Every year in early January, there are a host of articles about how to make new habits stick (like in…oh…my Just a Minute newsletter for this month). I’ve been debating the merits, lately, between doing something every day vs. less often. I’m especially pondering this with running.
When people show me their time logs and claim they don’t have time to exercise, I always encourage them to try just twice during the week. Somehow, squeezing in a workout just two mornings a week seems more manageable than every day, especially if you have a normal full-time job involving a commute and looking presentable. You can get up early twice a week. It’s not a huge commitment! Add in 2 weekend workouts, and you’re hitting 4 days a week — far more than the average person, and probably enough for a health boost.
But I can see that aiming to do something every day has its merits too. When you do something every day, you don’t argue about whether or not today is the day. You just do it. It’s like brushing your teeth. And so, paradoxically, it takes less willpower. Most of us don’t stand at the sink every morning arguing with ourselves about whether we want to brush. We just do it.

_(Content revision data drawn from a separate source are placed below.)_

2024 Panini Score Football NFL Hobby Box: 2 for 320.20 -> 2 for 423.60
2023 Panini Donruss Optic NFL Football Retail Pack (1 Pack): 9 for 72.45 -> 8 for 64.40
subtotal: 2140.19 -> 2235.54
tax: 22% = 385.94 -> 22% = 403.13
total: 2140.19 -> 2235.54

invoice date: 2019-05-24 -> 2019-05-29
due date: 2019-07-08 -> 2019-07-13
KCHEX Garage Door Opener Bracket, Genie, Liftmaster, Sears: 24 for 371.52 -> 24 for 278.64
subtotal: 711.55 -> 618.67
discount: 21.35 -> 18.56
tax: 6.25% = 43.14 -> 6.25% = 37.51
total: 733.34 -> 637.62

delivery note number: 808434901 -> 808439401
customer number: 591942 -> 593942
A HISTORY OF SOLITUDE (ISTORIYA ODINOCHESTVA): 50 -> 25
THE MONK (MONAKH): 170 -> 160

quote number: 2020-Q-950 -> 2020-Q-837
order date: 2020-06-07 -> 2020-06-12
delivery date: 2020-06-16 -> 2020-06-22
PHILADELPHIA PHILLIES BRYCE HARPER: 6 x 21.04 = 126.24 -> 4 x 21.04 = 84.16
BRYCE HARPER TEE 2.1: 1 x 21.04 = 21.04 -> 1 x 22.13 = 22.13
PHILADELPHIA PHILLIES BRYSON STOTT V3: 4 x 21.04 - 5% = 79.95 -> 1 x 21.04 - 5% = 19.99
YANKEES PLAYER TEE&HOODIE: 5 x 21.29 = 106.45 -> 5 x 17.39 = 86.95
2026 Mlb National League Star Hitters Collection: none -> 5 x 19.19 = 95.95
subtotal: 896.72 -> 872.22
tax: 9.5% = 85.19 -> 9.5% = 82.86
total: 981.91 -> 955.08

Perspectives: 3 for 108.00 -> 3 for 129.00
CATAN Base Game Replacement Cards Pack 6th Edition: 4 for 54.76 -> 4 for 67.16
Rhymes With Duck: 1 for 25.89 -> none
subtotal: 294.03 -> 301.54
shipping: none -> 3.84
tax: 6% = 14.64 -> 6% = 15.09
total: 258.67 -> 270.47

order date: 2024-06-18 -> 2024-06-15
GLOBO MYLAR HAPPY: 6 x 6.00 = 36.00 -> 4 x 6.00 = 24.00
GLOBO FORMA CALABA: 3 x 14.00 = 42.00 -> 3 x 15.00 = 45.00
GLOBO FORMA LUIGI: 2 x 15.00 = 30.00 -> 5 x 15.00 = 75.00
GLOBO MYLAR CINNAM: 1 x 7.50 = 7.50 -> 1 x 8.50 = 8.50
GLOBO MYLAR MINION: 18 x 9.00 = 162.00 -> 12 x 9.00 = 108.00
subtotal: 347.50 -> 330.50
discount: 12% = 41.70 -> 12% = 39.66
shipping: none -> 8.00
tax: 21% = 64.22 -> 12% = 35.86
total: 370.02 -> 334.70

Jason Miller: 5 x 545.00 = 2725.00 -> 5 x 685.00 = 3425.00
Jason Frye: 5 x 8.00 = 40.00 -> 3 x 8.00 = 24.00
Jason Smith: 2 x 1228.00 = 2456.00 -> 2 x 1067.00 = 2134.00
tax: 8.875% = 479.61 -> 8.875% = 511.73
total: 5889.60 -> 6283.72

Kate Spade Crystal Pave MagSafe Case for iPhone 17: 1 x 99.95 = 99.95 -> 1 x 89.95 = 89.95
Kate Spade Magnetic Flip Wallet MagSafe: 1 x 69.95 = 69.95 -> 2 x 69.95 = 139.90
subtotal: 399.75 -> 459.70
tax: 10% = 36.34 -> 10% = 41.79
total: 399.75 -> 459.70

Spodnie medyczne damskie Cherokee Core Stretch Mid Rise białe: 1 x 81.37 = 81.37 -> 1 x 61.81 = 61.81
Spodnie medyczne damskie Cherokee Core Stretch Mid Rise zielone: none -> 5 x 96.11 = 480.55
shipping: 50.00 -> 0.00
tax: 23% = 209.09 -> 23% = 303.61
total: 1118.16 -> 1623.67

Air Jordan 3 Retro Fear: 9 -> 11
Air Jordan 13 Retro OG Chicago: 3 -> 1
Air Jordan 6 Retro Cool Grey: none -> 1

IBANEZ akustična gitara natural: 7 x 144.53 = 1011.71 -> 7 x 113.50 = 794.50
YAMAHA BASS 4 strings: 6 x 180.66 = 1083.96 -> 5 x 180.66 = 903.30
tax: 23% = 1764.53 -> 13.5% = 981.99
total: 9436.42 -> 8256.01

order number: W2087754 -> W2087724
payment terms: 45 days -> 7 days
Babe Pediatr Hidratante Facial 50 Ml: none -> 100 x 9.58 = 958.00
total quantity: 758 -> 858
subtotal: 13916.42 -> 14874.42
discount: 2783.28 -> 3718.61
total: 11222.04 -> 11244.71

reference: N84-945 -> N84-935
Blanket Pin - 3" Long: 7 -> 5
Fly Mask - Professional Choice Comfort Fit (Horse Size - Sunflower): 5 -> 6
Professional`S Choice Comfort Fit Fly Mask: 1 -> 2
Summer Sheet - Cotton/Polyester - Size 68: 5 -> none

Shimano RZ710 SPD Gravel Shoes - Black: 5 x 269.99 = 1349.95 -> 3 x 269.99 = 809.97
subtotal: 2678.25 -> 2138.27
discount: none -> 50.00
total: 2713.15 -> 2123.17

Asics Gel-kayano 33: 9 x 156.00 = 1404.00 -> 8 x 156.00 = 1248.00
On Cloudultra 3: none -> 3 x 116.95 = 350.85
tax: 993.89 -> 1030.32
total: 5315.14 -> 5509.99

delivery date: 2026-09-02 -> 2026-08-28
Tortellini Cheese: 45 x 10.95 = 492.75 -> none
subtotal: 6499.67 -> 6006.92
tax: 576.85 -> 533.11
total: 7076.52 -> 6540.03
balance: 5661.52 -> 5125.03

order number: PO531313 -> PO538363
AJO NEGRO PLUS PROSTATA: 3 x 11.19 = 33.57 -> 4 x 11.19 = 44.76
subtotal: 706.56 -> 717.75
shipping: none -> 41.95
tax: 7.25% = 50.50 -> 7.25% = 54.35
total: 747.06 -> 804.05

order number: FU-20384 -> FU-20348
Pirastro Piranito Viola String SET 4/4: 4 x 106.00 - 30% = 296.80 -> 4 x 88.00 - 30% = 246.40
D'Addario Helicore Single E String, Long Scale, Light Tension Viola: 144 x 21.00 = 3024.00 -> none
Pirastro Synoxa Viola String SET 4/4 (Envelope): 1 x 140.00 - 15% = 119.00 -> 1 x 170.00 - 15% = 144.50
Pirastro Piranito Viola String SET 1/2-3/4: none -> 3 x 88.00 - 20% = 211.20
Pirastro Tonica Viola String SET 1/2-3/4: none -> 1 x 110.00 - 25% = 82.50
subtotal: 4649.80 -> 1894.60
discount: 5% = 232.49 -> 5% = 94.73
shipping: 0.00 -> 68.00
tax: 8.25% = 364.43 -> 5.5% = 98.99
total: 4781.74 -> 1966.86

Especially as the weather turns cold and the days are short, and as I’m already feeling like I don’t have enough time to get my work done, it’s easy to talk myself out of running. I’ll do it tomorrow! By committing to do it every day when it’s not actively pouring or there’s a blinding snowstorm outside, I stop this argument.
So which is right? There’s the added issue that with running, if you go fewer times per week, you might go longer each time — thus getting the same amount of exercise, but with lower transaction costs (less time spent getting dressed, showering, etc.). But then again, you might not go longer, too.
Are you an every-day kind of person, or can you keep habits that you engage in less often?